258 million people suffer from hunger

New York – The number of people facing severe food insecurity requiring urgent assistance increased for the fourth consecutive year in 2022, according to the Global Report on Food Crises (GRFC) released yesterday in Rome.

The annual report, produced by the network of agencies of the United Nations, the European Union, governmental and non-governmental agencies, which work together to address food crises, reveals that the phenomenon of hunger has worsened in all corners of the world.

Around 258 million people in 58 countries and territories suffered from food insecurity in 2022 due to conflict, climate change, the effects of the covid-19 pandemic and the war in Ukraine, according to the report.

“This is the highest number recorded in the seven-year history of the report,” the researchers stressed.

“Violence, but also the climate crisis is becoming one of the main drivers,” said Rein Paulsen, director of the Office of Emergencies and Resilience at the Food and Agriculture Organization of the United Nations (FAO).

“We are concerned about the situation in Afghanistan, Yemen, Haiti or the Sahel. Also in Sudan. The list is long, and the number of people who suffer from food insecurity is unacceptable, because we know the solutions to remedy it”, added the expert.

Seven countries faced starvation and destitution, that is, catastrophic levels of hunger, including Haiti, the only country in the Americas to appear on that list for the first time.

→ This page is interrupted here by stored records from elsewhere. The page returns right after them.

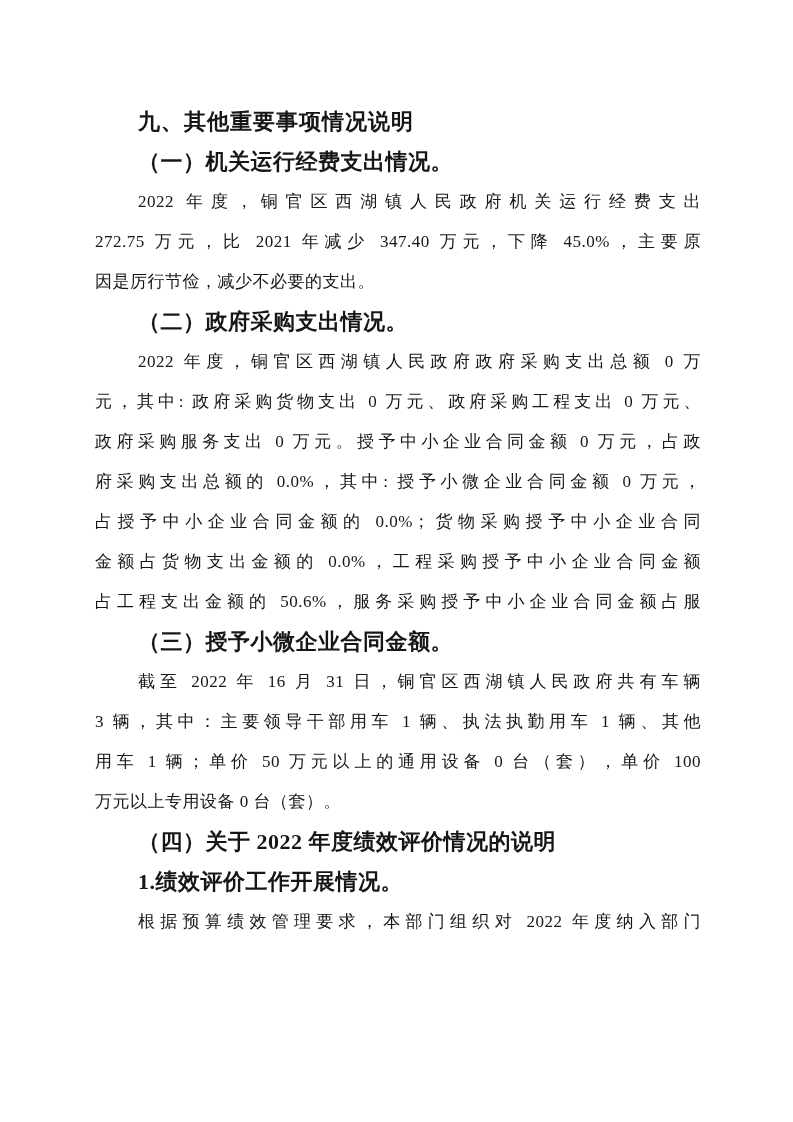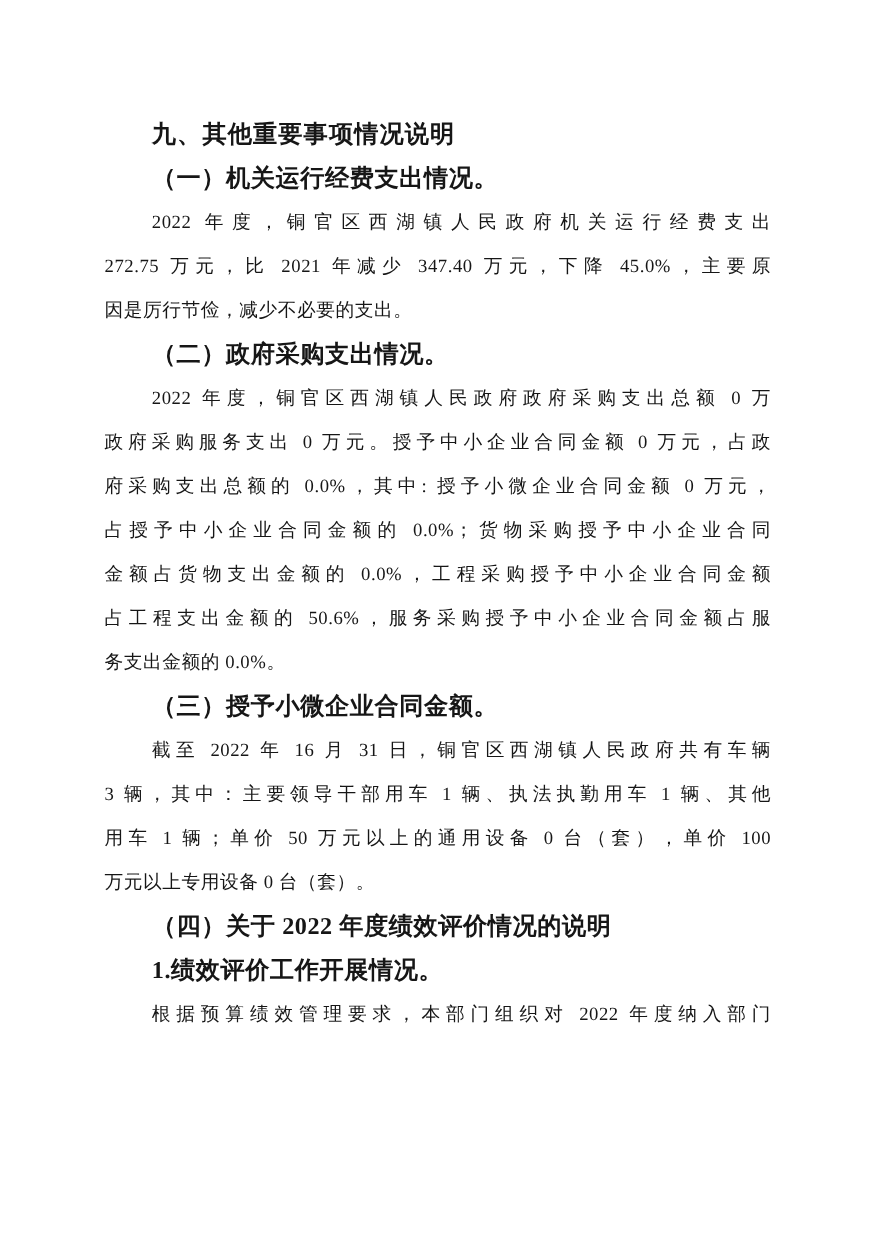--- a/index.html
+++ b/index.html
@@ -67,6 +67,7 @@
 
     <div class="line hd ind">（二）政府采购支出情况。</div>
     <div class="line just ind">2022 年度，铜官区西湖镇人民政府政府采购支出总额 0 万</div>
+    <div class="line just">元，其中: 政府采购货物支出 0 万元、政府采购工程支出 0 万元、</div>
     <div class="line just">政府采购服务支出 0 万元。授予中小企业合同金额 0 万元，占政</div>
     <div class="line just">府采购支出总额的 0.0%，其中: 授予小微企业合同金额 0 万元，</div>
     <div class="line just">占授予中小企业合同金额的 0.0%；货物采购授予中小企业合同</div>

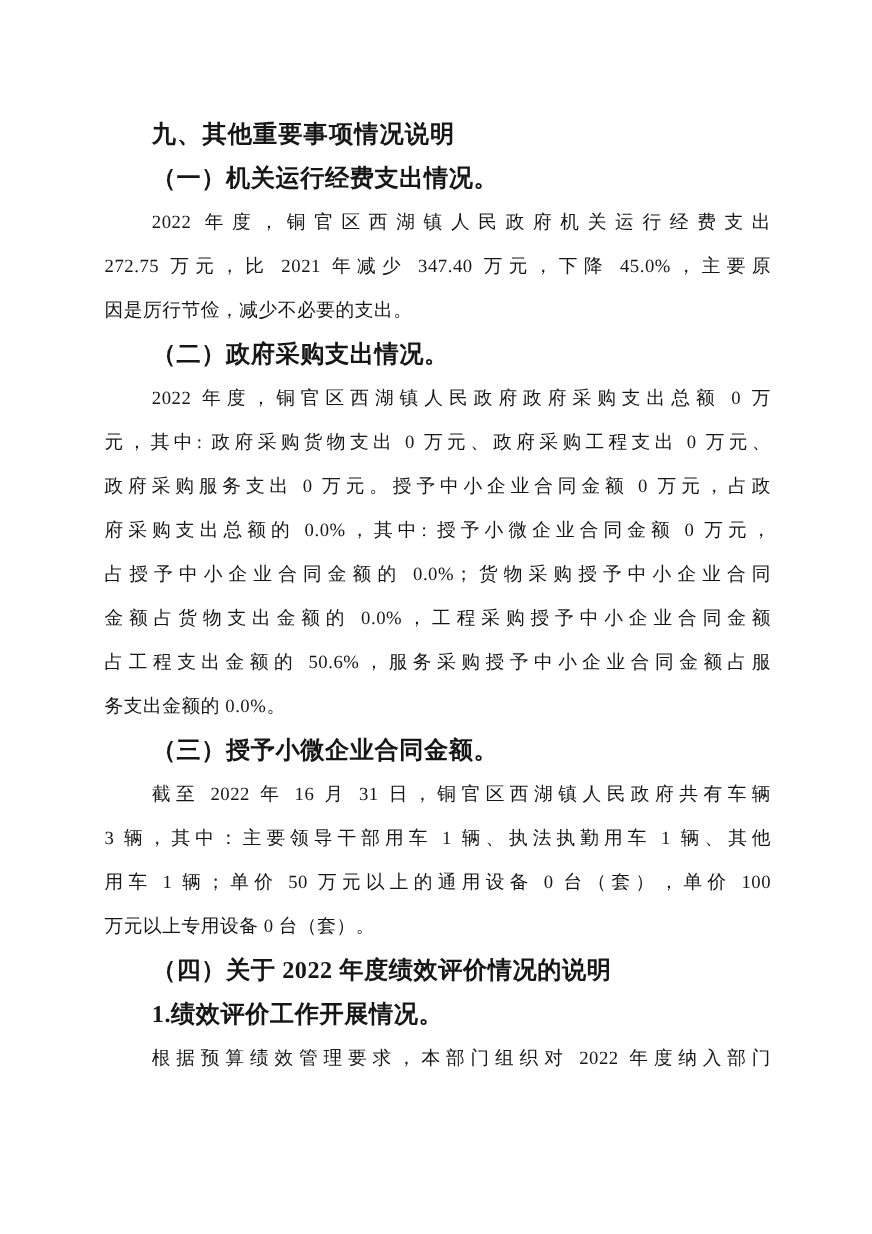--- a/index.html
+++ b/index.html
@@ -73,7 +73,6 @@
     <div class="line just">占授予中小企业合同金额的 0.0%；货物采购授予中小企业合同</div>
     <div class="line just">金额占货物支出金额的 0.0%，工程采购授予中小企业合同金额</div>
     <div class="line just">占工程支出金额的 50.6%，服务采购授予中小企业合同金额占服</div>
-    <div class="line">务支出金额的 0.0%。</div>
 
     <div class="line hd ind">（三）授予小微企业合同金额。</div>
     <div class="line just ind">截至 2022 年 16 月 31 日，铜官区西湖镇人民政府共有车辆</div>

To fight against the unbridled increase in hunger, experts consider that it is key to “change the paradigm” and address the root causes and provide means to farmers and not so much food aid.

“If you look at the financing flows during a food crisis, we see that most of them are used to provide food aid, and only 4% support agriculture”, on which 70% of the affected people depend, explained the expert.

In 30 of the 42 food crisis contexts analyzed in the report, more than 35 million children under the age of five suffered from starvation or acute malnutrition, and 9.2 million of them from the most dangerous near-fatal malnutrition.

The international community calls for greater prevention, anticipating and targeting the phenomenon instead of responding after the effects occur.

“This crisis demands fundamental and systemic change. The report makes it clear that progress is possible. We have the data and knowledge to build a more resilient, inclusive and sustainable world where hunger has no home”, Antonio Guterres, UN Secretary General, stated in the report.